Beispiele aus der rechtswissenschaftlichen Literatur außerhalb der Dissertation:
Beispiel 1: “Und da nach wie vor die juristische Welt überwiegend noch eine Juristenwelt ist, mag es ein wenig zur Ausgewogenheit beitragen, wenn ich durchgängig von Doktorandinnen und Doktormüttern spreche.”8
Beispiel 2: “Um sich ja korrekt auszudrücken, hat sich gerade an Universitäten eingebürgert, stets die weibliche und männliche Form zu verwenden, es ist also stets von Kommilitoninnen und Kommilitonen bzw. Studentinnen und Studenten die Rede. Besonders elegant hört sich das nicht an, und auch mit der Bezeichnung der Studierenden mag ich mich nicht recht anfreunden. Die häufig anzutreffende Übung, den Leserinnen mitzuteilen, sie seien bei dem Gebrauch der männlichen Form mitgemeint, halte ich zwar für vollständig, angesichts des bereits jahrzehnte- bzw. sogar jahrhundertelangen Schieflage zugunsten der männlichen Form aber für ein wenig ungerecht. Ich werde also im weiteren Verlauf gegebenenfalls die weibliche Form verwenden und hoffe zuversichtlich, dass sich kein Leser ausgeschlossen fühlt.”9
Ausführliche Exkurse zu gender- und diskriminierungssensibilisierter Sprache finden sich zum Beispiel bei:
• Autor/innenkollektiv, Einleitung, in: Foljanty/Lembke (Hrsg.), Feministische Rechtswissenschaft, 2. Auflage 2012, 21, S. 24.
• Franziska Schutzbach, Die Erschöpfung der Frau, 8. Auflage 2021, S. 1 f.
Wenn die Erklärung im Text selbst erfolgt, diese aber kurz sein soll, kann die Option der Klammer verwendet werden. Schwierigkeiten kann es bereiten, die Erklärung derart knapp zu halten, dass die Funktion der Klammer, eine kurze Ergänzung zu ermöglichen, erhalten bleibt, ohne vom Thema abzulenken und keine Missverständnisse oder Lücken zu erzeugen.
Beispiel 1: “Arbeitnehmer*innen (hiermit sind alle arbeitnehmenden Personen gemeint)”
Beispiel 2: “Betreuer_innen (folglich betreuende Personen, die sich als weiblich, männlich oder nichtbinär identifizieren)”

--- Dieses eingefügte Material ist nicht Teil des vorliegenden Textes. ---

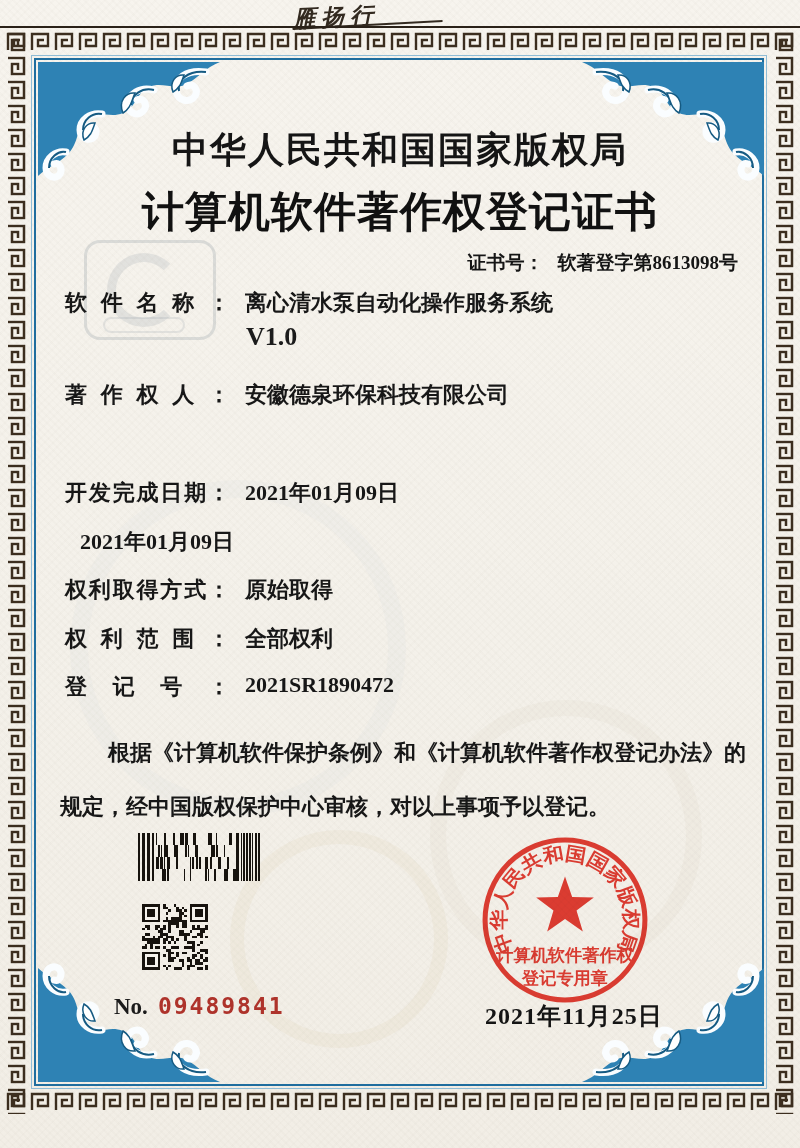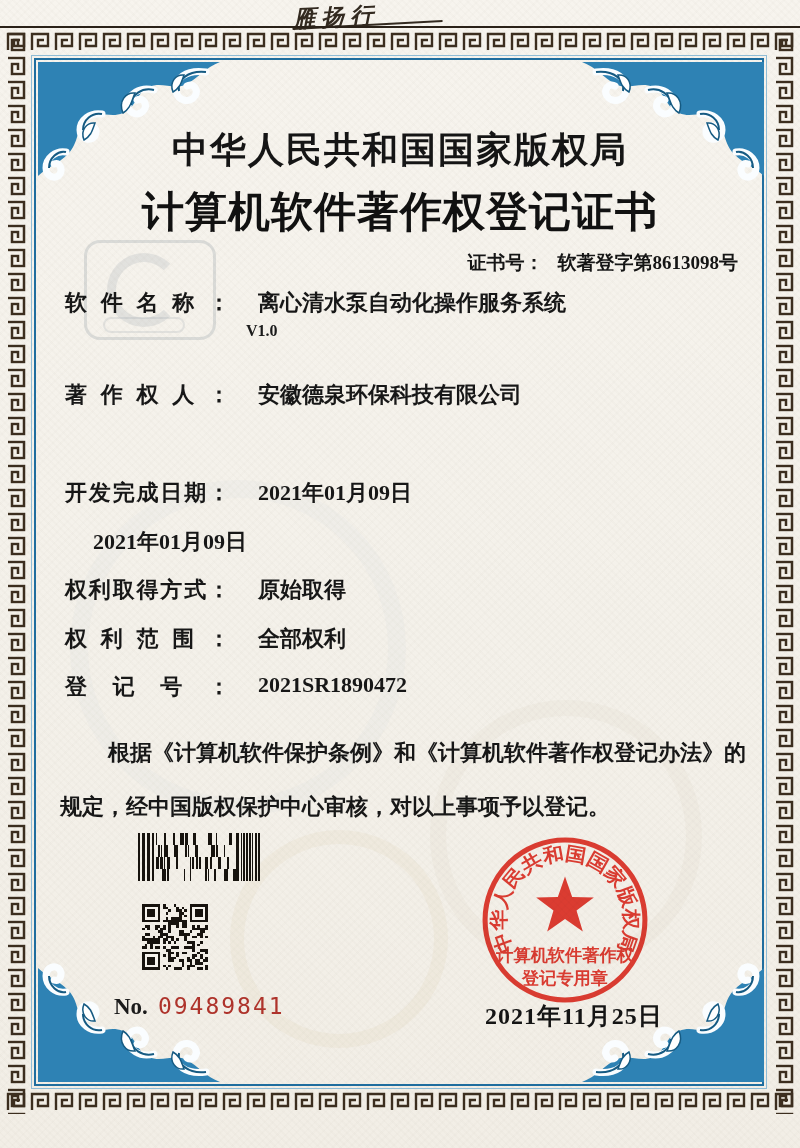--- a/index.html
+++ b/index.html
@@ -43,34 +43,34 @@
   
   .authority{position:absolute;left:0;top:126px;width:800px;text-align:center;
     font-size:36px;font-weight:900;letter-spacing:2px;color:#151515;}
   .certtitle{position:absolute;left:0;top:184px;width:800px;text-align:center;
     font-size:42px;font-weight:900;letter-spacing:1px;color:#111;}
   .certno{position:absolute;right:62px;top:250px;font-size:19px;font-weight:700;color:#151515;}
   .certno .lbl{margin-right:14px;}
   
   .row{position:absolute;left:65px;display:flex;font-size:22px;font-weight:700;color:#171717;}
   .f-label{width:165px;text-align:justify;text-align-last:justify;}
-  .f-value{margin-left:28px;white-space:nowrap;}
-  .version{position:absolute;left:246px;font-size:16px;font-weight:700;}
+  .f-value{margin-left:15px;white-space:nowrap;}
+  .version{position:absolute;left:246px;font-size:26px;font-weight:700;}
   
   .statement{position:absolute;left:60px;top:726px;width:686px;font-size:22px;
     font-weight:700;color:#171717;}
   .statement .l1{text-indent:2em;line-height:54px;text-align:right;}
   .statement .l2{line-height:54px;}
   
   .barcode{position:absolute;left:138px;top:832px;}
   .qrcode{position:absolute;left:142px;top:904px;}
   .serial{position:absolute;left:114px;top:993px;font-size:23px;}
   .serial .no{font-weight:700;color:#1b1b1b;margin-right:10px;}
   .serial .num{font-family:"DejaVu Sans Mono","Liberation Mono",monospace;
-    color:#ae332b;font-weight:400;letter-spacing:2px;}
+    color:#ae332b;font-weight:700;letter-spacing:2px;}
   
   .issuedate{position:absolute;left:485px;top:1000px;font-size:24px;font-weight:700;color:#141414;letter-spacing:1px;text-align:right;}
   .seal{position:absolute;left:479px;top:834px;width:172px;height:172px;
     mix-blend-mode:multiply;opacity:.95;}
 </style>
 </head>
 <body>
 
 <div class="page">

Beispiel 3: “Steuerzahlenden (in dieser Arbeit wird einheitlich der Begriff der Steuerzahlenden verwendet)”
Sofern die Entscheidung für eine Erklärung der verwendeten Sprache gefallen ist, kommen dafür verschiedene Stellen in der Dissertation in Betracht. Hier erfolgt eine kurze Einordnung der verschiedenen Varianten. Abschließend erklärt dieser Abschnitt, welche Stellen sich nicht für eine Erklärung der verwendeten Sprache eignen. Den passenden Ort für eine Erklärung können Autor*innen natürlich am besten selbst beurteilen. Geeignete Kriterien für die Entscheidung sind insbesondere, dass die Erklärung für die Leser*innen leicht auffindbar ist und, dass sie sich stringent in den Aufbau und den Text der Dissertation einfügt.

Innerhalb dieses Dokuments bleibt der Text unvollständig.